Find each line below that includes "files", then copy it.

__Available data__.
+ + + + + + +

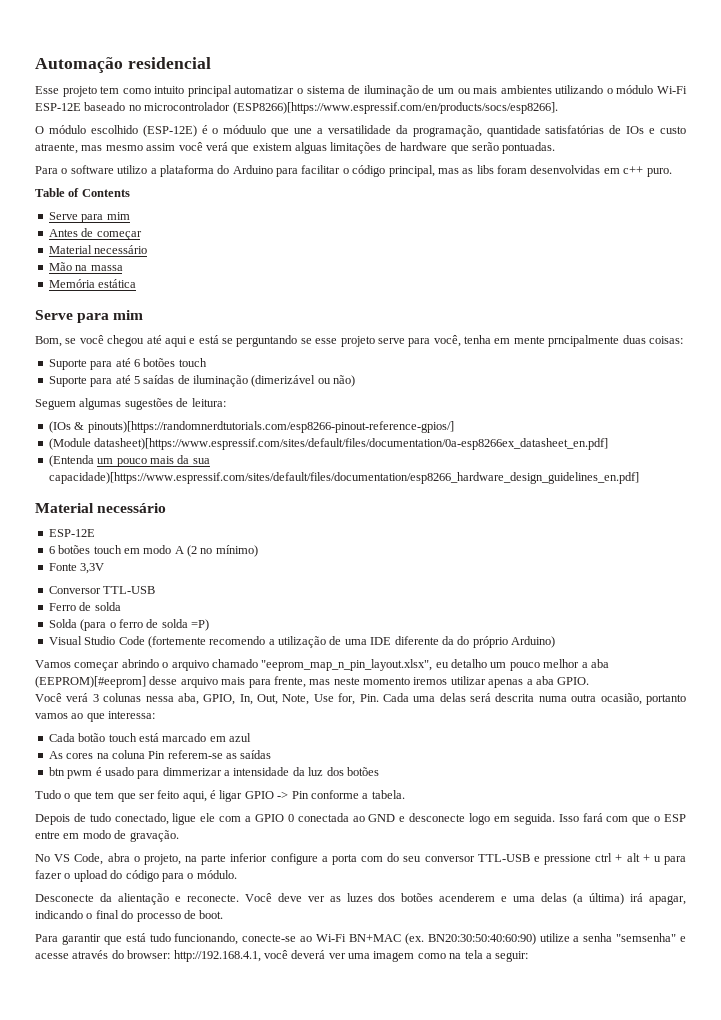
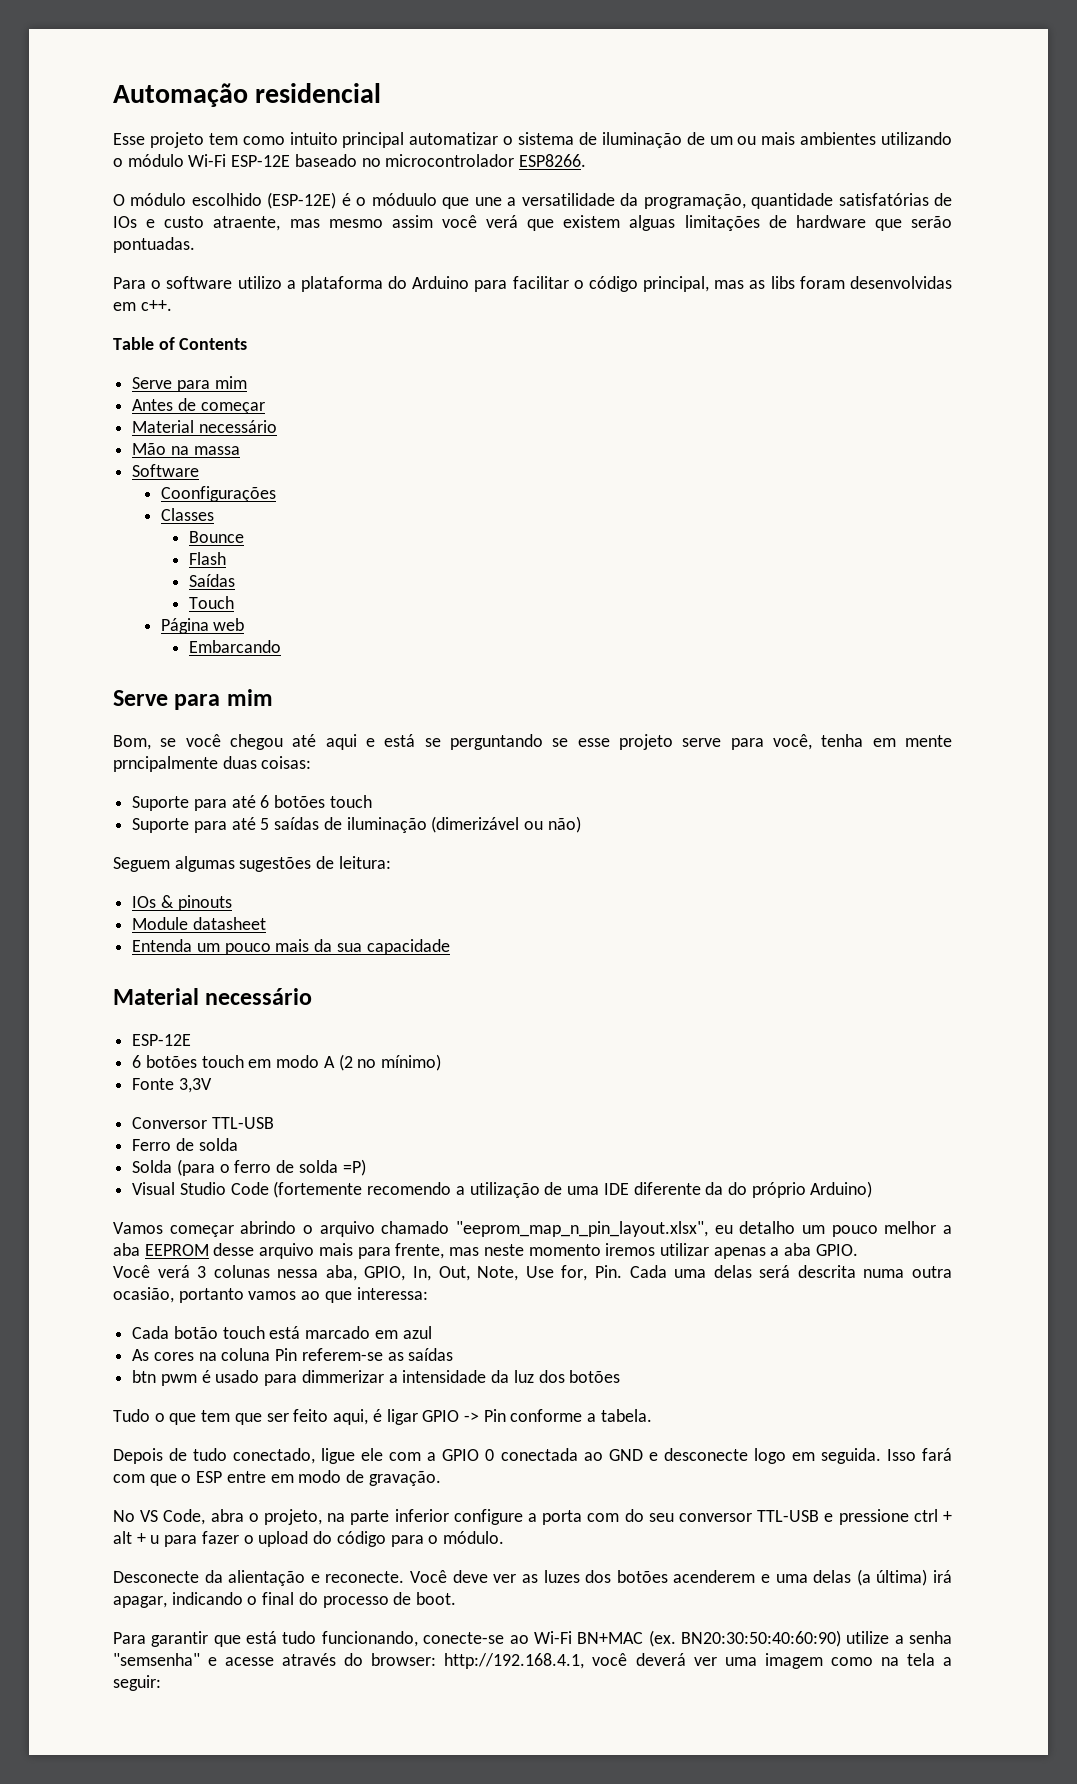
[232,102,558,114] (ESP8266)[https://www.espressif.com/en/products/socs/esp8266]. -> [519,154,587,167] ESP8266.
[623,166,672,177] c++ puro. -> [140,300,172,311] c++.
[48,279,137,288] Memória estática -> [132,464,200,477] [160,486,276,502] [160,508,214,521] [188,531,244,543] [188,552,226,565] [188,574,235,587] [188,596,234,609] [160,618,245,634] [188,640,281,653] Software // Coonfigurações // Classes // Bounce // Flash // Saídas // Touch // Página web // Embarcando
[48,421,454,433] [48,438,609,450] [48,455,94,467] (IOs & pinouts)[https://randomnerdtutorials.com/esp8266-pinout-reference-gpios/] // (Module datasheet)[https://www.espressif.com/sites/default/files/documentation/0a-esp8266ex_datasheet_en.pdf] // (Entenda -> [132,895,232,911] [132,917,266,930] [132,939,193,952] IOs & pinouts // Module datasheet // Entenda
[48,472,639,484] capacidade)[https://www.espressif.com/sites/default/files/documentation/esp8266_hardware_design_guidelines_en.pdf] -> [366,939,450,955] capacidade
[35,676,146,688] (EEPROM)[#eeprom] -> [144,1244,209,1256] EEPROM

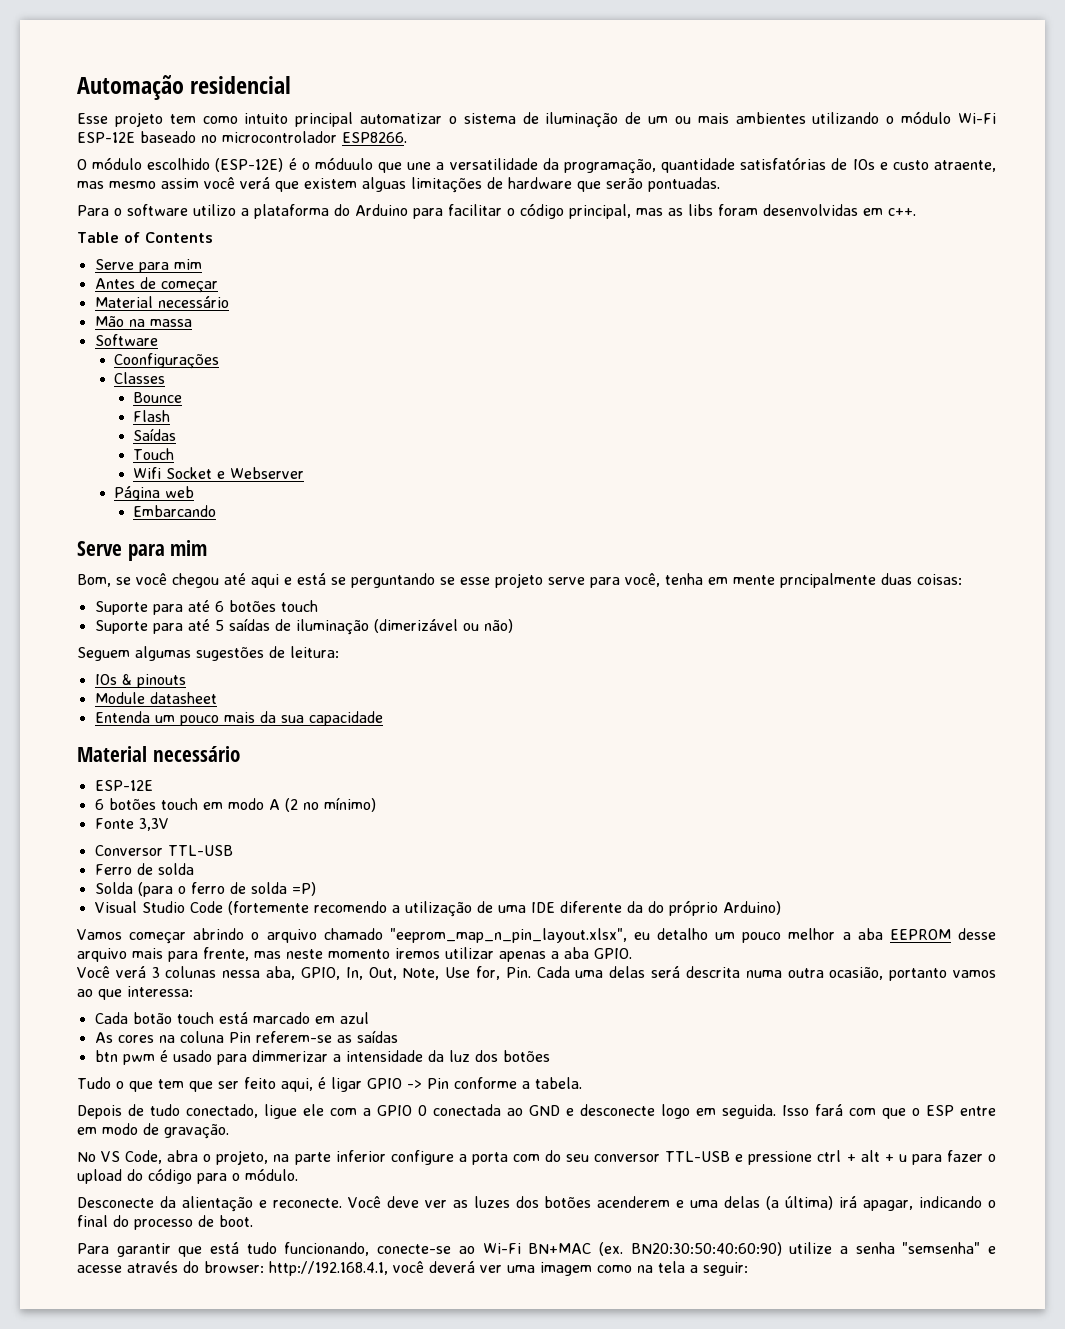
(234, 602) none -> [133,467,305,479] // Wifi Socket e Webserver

+ + + + + + +

__Answer to the exercise__.
[48,421,454,433] [48,438,609,450] [48,455,94,467] (IOs & pinouts)[https://randomnerdtutorials.com/esp8266-pinout-reference-gpios/] // (Module datasheet)[https://www.espressif.com/sites/default/files/documentation/0a-esp8266ex_datasheet_en.pdf] // (Entenda -> [132,895,232,911] [132,917,266,930] [132,939,193,952] IOs & pinouts // Module datasheet // Entenda
[48,472,639,484] capacidade)[https://www.espressif.com/sites/default/files/documentation/esp8266_hardware_design_guidelines_en.pdf] -> [366,939,450,955] capacidade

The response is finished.